I began to feed on Mara.
The world fell away as I consumed all the evil that resided where the mare demon’s soul should have been. I wished I could say that it was horrible or unappetizing, that it repelled me or sickened me. Instead, it lit me up inside, filling the emptiness and the gnawing ache of hunger she herself had put there months ago.
The darkness tasted like a rich chocolate—lush and decadent. Power rushed through me, swirling in waves and waves of electric energy. I must have surprised her—it took her too long to fight back, and by the time she tried to buck me off, I had already absorbed enough of her essence to weaken her.

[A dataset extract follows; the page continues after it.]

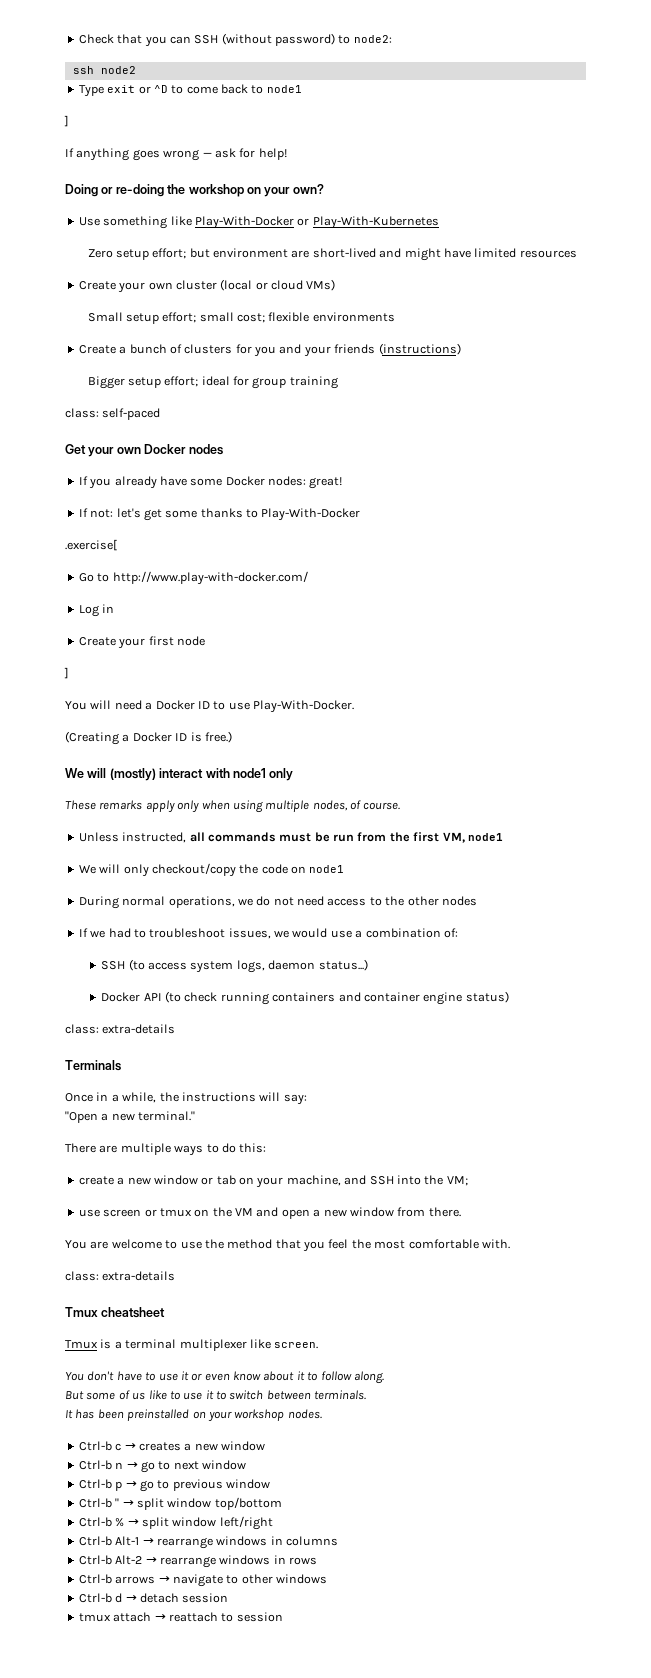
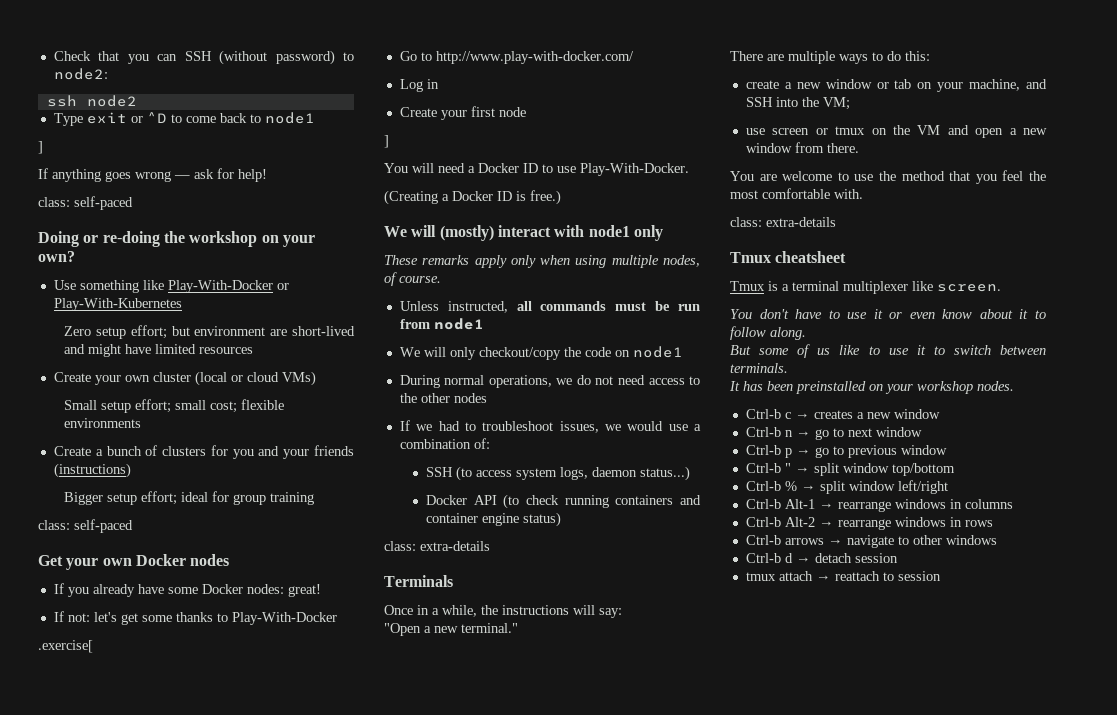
(287, 154) none -> [38,196,133,210] // class: self-paced
[389,832,465,843] the first VM, -> (430, 324) none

After only a few moments, Mara stopped struggling beneath me, reducing in size and returning to her human form as I continued to take and take. Everywhere my skin touched hers, the energy seeped in. There came a moment at a crossroads. I didn’t have time to rationalize or think it through, but I knew one instant of crystal clarity where the option was to cross the line or back away.
I didn’t back away.
From someplace far away, I heard Amelia begging me to stop, but I was too entrenched in feeding to answer. The choice had been made. Maybe it had never been mine; maybe this was what I’d been hurtling towards this whole time. The first time Varnie had ever read my tarot cards, the death card appeared three times in a row in a deck that contained only one. We’d all thought that something was trying to kill me—that I was in danger. Maybe I had been the danger all along.